DESCRIPTION OF THE TASK: Each line below must be reproduced exactly, though the pictures are to be dropped.

= = =

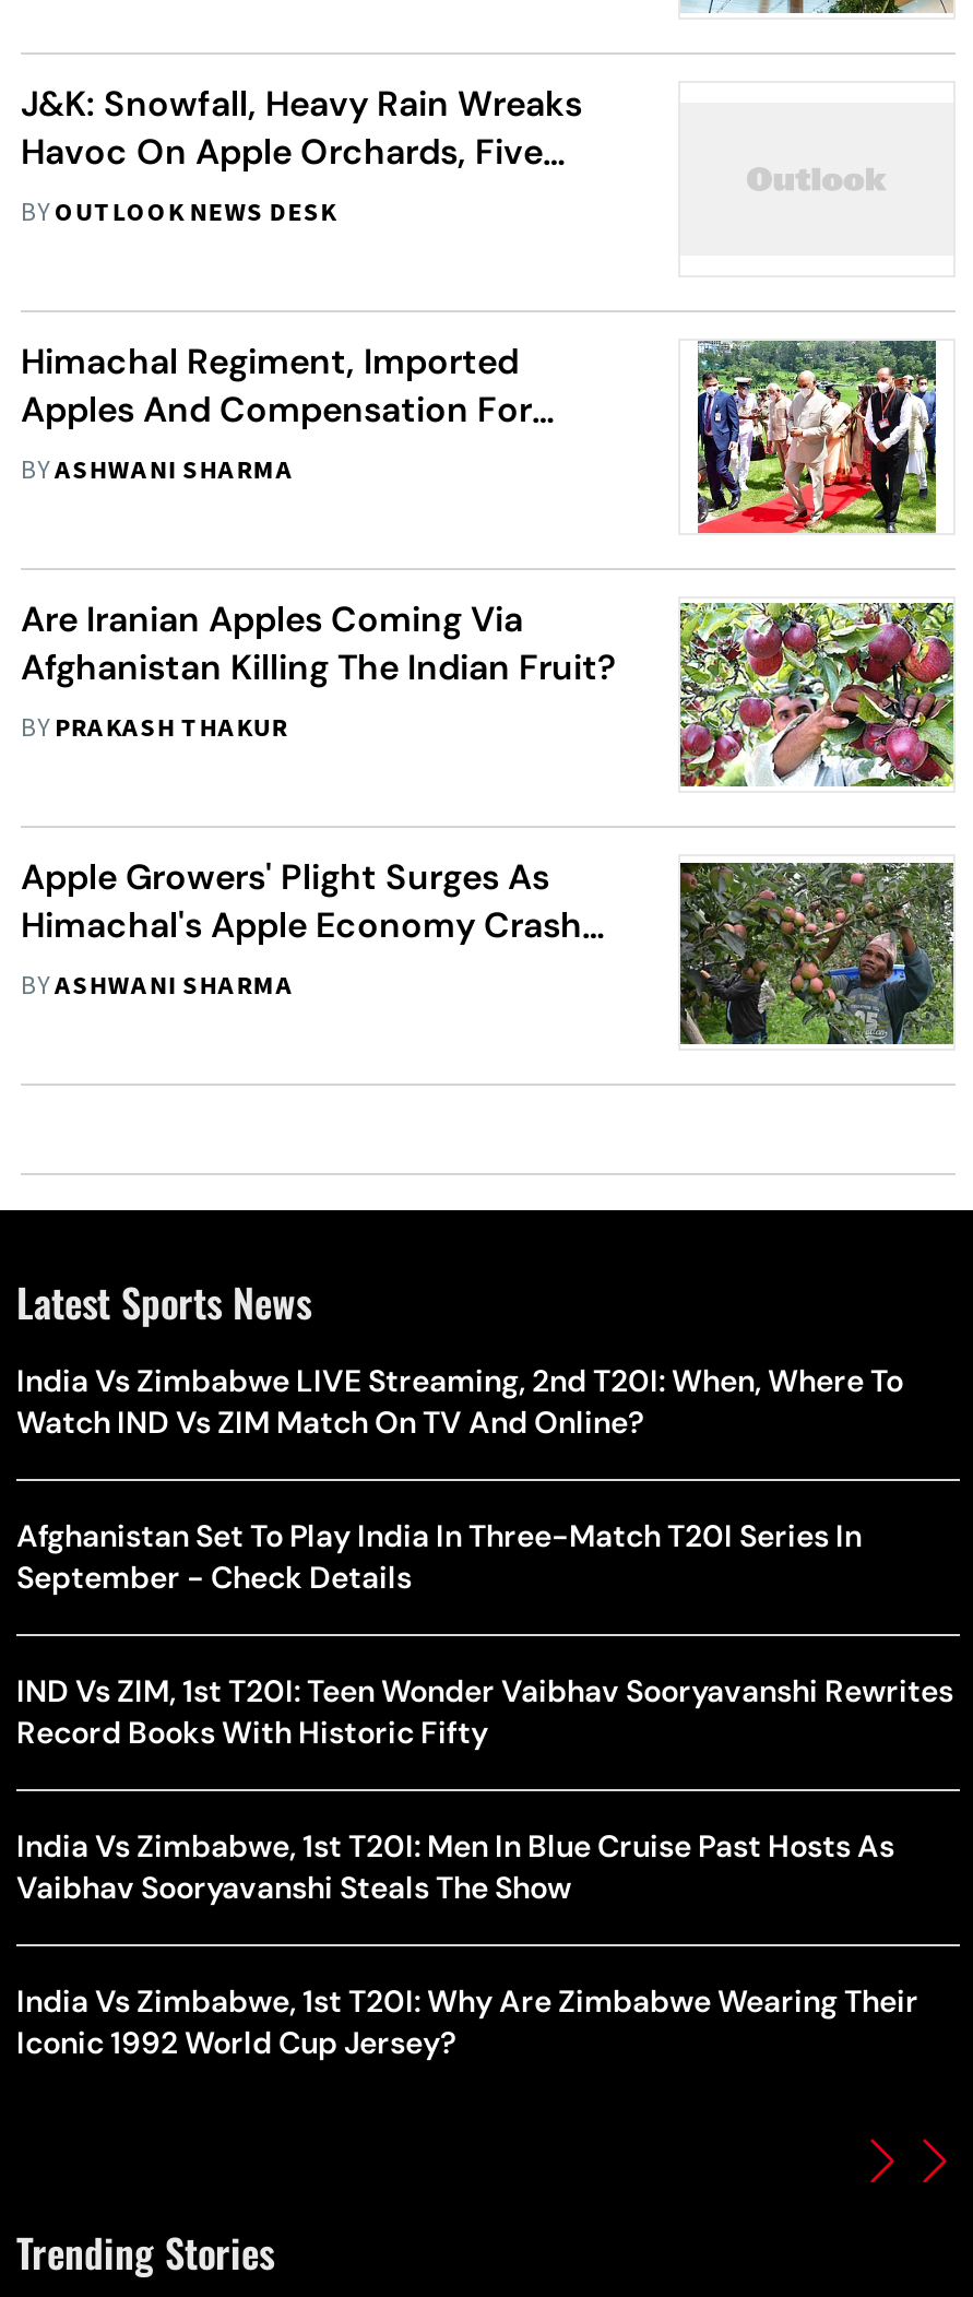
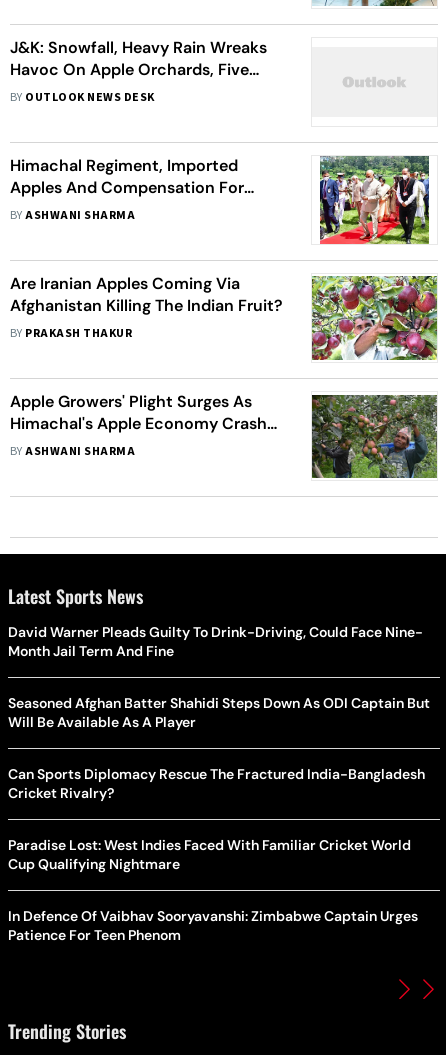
[16,1362,903,1443] India Vs Zimbabwe LIVE Streaming, 2nd T20I: When, Where To | Watch IND Vs ZIM Match On TV And Online? -> [8,623,423,660] David Warner Pleads Guilty To Drink-Driving, Could Face Nine- | Month Jail Term And Fine
[16,1517,862,1598] Afghanistan Set To Play India In Three-Match T20I Series In | September - Check Details -> [8,694,430,731] Seasoned Afghan Batter Shahidi Steps Down As ODI Captain But | Will Be Available As A Player
[16,1672,953,1753] IND Vs ZIM, 1st T20I: Teen Wonder Vaibhav Sooryavanshi Rewrites | Record Books With Historic Fifty -> [8,765,425,802] Can Sports Diplomacy Rescue The Fractured India-Bangladesh | Cricket Rivalry?
[16,1827,894,1908] India Vs Zimbabwe, 1st T20I: Men In Blue Cruise Past Hosts As | Vaibhav Sooryavanshi Steals The Show -> [8,836,411,873] Paradise Lost: West Indies Faced With Familiar Cricket World | Cup Qualifying Nightmare
[16,1982,918,2063] India Vs Zimbabwe, 1st T20I: Why Are Zimbabwe Wearing Their | Iconic 1992 World Cup Jersey? -> [8,907,418,944] In Defence Of Vaibhav Sooryavanshi: Zimbabwe Captain Urges | Patience For Teen Phenom

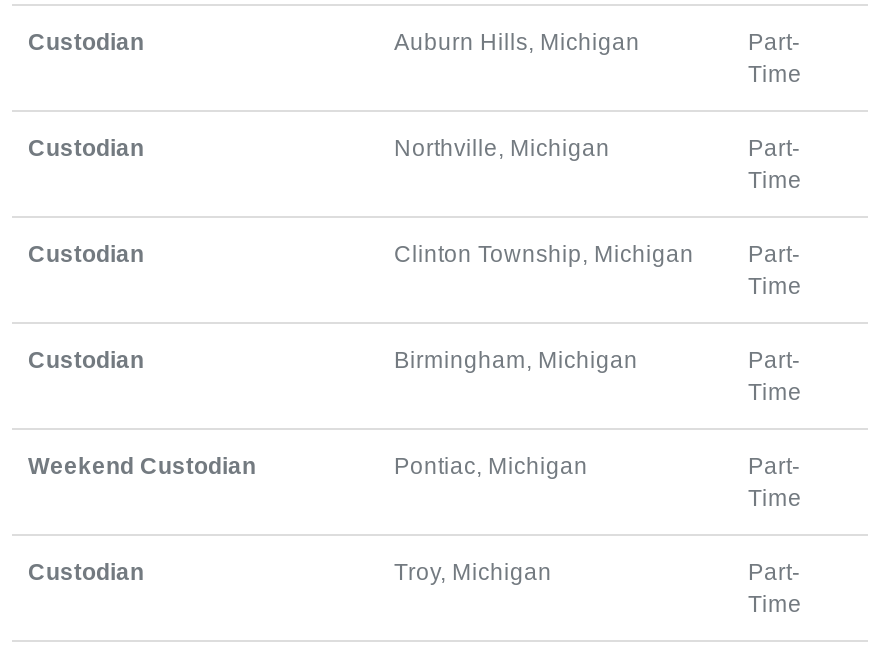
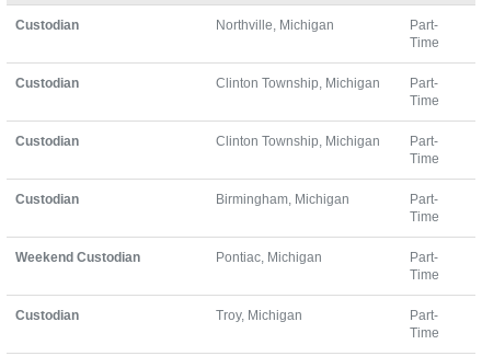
[394,28,640,54] Auburn Hills, Michigan -> none
moved [394,134,610,160] -> [216,18,334,32]: Northville, Michigan
none -> [216,76,380,90] Clinton Township, Michigan

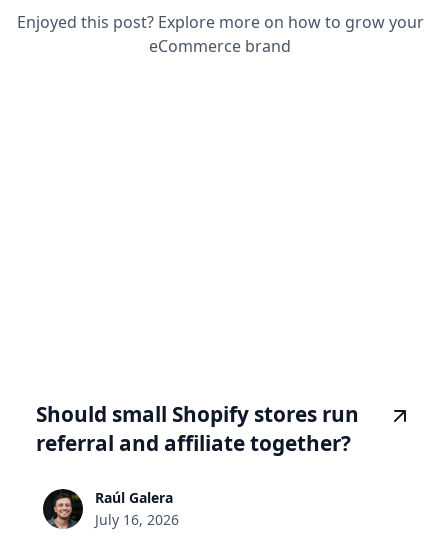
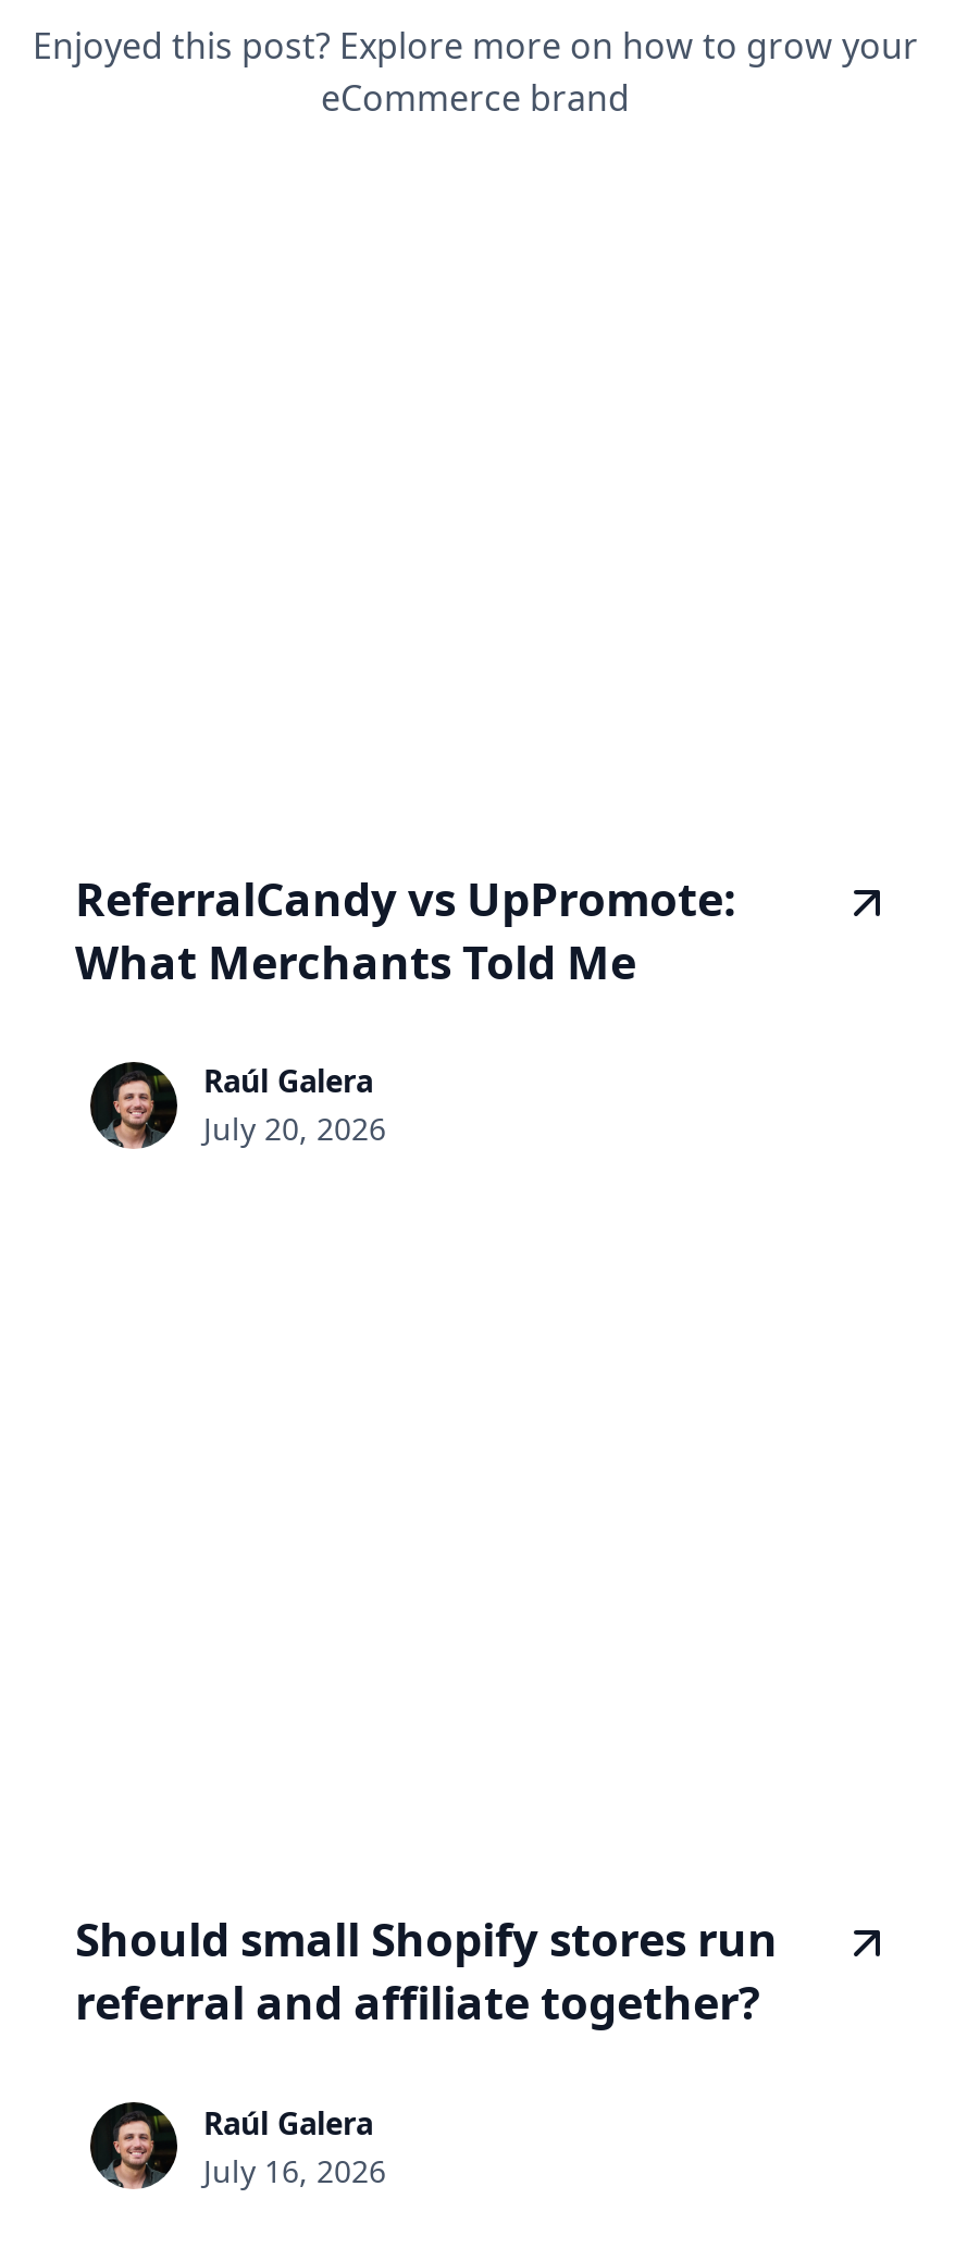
none -> [75,868,736,1150] ReferralCandy vs UpPromote: | What Merchants Told Me | Raúl Galera | July 20, 2026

= = =

ANSWER FOR THIS EXERCISE:
[16,1362,903,1443] India Vs Zimbabwe LIVE Streaming, 2nd T20I: When, Where To | Watch IND Vs ZIM Match On TV And Online? -> [8,623,423,660] David Warner Pleads Guilty To Drink-Driving, Could Face Nine- | Month Jail Term And Fine
[16,1517,862,1598] Afghanistan Set To Play India In Three-Match T20I Series In | September - Check Details -> [8,694,430,731] Seasoned Afghan Batter Shahidi Steps Down As ODI Captain But | Will Be Available As A Player
[16,1672,953,1753] IND Vs ZIM, 1st T20I: Teen Wonder Vaibhav Sooryavanshi Rewrites | Record Books With Historic Fifty -> [8,765,425,802] Can Sports Diplomacy Rescue The Fractured India-Bangladesh | Cricket Rivalry?
[16,1827,894,1908] India Vs Zimbabwe, 1st T20I: Men In Blue Cruise Past Hosts As | Vaibhav Sooryavanshi Steals The Show -> [8,836,411,873] Paradise Lost: West Indies Faced With Familiar Cricket World | Cup Qualifying Nightmare
[16,1982,918,2063] India Vs Zimbabwe, 1st T20I: Why Are Zimbabwe Wearing Their | Iconic 1992 World Cup Jersey? -> [8,907,418,944] In Defence Of Vaibhav Sooryavanshi: Zimbabwe Captain Urges | Patience For Teen Phenom

[394,28,640,54] Auburn Hills, Michigan -> none
moved [394,134,610,160] -> [216,18,334,32]: Northville, Michigan
none -> [216,76,380,90] Clinton Township, Michigan

none -> [75,868,736,1150] ReferralCandy vs UpPromote: | What Merchants Told Me | Raúl Galera | July 20, 2026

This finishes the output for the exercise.